=== Dataset content ===
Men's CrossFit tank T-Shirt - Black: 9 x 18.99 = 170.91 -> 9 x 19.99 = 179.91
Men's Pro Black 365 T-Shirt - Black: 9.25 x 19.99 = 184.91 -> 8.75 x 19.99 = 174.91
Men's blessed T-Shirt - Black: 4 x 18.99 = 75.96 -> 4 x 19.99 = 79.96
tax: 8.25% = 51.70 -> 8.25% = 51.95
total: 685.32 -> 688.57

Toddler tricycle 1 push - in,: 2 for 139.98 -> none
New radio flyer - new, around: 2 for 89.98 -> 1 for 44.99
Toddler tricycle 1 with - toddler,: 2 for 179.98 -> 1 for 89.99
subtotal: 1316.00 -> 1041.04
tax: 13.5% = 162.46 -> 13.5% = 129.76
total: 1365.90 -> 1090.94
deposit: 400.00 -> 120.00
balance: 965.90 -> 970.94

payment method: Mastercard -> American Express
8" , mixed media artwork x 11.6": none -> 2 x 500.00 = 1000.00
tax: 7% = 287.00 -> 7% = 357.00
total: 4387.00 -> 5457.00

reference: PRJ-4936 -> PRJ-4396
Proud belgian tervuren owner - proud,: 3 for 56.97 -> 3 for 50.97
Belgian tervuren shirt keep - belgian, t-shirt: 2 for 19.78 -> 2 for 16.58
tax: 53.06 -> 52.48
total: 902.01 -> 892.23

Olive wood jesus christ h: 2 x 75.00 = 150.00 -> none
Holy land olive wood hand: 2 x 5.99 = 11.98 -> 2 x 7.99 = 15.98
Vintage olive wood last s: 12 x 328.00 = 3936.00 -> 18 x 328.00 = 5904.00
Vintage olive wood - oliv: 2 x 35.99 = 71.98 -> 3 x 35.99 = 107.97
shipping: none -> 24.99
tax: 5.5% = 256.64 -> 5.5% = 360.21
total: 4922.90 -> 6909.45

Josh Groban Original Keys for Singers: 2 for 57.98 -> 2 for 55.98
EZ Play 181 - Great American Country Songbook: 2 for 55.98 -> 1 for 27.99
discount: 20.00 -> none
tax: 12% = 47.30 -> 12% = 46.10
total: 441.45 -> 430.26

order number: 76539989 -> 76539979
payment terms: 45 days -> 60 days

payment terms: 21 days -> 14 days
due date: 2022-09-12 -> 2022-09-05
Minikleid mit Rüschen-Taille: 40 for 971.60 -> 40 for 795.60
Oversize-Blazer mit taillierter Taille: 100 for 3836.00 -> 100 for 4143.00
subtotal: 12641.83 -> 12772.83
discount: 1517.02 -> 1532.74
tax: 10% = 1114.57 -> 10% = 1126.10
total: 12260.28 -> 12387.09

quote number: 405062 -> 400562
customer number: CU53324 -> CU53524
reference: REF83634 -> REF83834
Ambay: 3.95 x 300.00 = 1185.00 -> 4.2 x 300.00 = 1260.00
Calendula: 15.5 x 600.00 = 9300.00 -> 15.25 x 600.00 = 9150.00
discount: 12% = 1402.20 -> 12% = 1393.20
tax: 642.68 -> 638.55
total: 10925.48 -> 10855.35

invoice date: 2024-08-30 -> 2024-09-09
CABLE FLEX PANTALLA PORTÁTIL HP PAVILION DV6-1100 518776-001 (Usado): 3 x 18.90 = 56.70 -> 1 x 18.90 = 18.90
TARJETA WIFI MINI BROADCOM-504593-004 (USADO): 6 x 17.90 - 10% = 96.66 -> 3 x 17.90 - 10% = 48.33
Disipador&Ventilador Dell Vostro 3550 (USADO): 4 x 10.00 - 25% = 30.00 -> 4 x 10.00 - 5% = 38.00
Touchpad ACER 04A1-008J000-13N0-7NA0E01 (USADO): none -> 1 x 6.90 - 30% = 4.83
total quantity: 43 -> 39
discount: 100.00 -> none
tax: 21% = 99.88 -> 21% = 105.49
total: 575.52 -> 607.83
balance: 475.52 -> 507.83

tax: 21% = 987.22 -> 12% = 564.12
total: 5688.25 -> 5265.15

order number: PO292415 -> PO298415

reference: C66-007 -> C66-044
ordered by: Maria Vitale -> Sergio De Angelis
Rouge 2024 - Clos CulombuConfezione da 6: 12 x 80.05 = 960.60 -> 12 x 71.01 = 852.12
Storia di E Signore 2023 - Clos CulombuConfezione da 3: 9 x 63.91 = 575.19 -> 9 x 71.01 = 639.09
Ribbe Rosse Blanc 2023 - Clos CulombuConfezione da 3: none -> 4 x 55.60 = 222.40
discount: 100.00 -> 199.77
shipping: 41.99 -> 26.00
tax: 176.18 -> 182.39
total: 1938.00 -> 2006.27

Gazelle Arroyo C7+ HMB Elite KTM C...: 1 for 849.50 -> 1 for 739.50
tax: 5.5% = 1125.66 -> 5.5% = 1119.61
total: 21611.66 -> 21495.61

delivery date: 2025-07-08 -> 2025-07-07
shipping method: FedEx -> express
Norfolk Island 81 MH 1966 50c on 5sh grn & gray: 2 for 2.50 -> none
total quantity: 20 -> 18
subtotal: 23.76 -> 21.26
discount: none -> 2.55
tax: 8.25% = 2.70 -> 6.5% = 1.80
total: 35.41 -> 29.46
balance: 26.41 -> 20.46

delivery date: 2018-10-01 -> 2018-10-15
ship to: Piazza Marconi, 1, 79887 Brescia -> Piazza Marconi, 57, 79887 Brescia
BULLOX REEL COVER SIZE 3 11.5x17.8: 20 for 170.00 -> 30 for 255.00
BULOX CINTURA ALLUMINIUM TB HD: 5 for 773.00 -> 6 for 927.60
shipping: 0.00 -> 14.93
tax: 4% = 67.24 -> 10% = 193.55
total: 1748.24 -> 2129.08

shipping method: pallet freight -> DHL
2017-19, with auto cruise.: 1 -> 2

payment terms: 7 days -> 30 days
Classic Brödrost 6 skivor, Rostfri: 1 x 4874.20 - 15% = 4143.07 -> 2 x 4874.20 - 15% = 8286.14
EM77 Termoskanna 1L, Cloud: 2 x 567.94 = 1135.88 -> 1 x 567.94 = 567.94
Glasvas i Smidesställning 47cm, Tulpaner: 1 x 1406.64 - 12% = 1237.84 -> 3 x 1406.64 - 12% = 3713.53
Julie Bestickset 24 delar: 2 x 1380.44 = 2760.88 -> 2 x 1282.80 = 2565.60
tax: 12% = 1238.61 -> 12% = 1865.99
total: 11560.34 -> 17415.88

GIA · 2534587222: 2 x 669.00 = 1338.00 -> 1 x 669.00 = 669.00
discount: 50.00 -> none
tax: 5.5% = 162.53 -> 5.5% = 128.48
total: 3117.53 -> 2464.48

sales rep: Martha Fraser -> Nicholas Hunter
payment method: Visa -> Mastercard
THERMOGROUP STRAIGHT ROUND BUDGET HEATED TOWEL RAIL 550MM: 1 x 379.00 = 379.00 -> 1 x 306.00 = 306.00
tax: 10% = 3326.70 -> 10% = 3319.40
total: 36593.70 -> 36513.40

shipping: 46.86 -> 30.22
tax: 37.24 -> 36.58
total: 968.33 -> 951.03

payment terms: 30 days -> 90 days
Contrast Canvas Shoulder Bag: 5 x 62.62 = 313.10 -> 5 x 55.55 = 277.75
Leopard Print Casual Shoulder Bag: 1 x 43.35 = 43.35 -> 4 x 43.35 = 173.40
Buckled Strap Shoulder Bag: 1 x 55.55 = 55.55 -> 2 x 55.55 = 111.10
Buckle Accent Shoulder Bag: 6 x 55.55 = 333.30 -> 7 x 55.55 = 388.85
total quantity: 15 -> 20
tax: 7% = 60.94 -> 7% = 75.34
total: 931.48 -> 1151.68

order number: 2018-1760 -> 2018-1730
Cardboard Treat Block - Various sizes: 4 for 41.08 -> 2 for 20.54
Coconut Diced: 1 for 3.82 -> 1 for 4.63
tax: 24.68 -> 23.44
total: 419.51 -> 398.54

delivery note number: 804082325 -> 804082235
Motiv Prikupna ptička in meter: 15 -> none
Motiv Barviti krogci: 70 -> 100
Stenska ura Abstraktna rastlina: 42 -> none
===
▶ **Instructions for the task**: Take the line above containing "discount: none -> 2.55", the line containing "BULOX CINTURA ALLUMINIUM", and all lines in between, and copy them exactly without anything else.

▶ **Exercise output**:
discount: none -> 2.55
tax: 8.25% = 2.70 -> 6.5% = 1.80
total: 35.41 -> 29.46
balance: 26.41 -> 20.46

delivery date: 2018-10-01 -> 2018-10-15
ship to: Piazza Marconi, 1, 79887 Brescia -> Piazza Marconi, 57, 79887 Brescia
BULLOX REEL COVER SIZE 3 11.5x17.8: 20 for 170.00 -> 30 for 255.00
BULOX CINTURA ALLUMINIUM TB HD: 5 for 773.00 -> 6 for 927.60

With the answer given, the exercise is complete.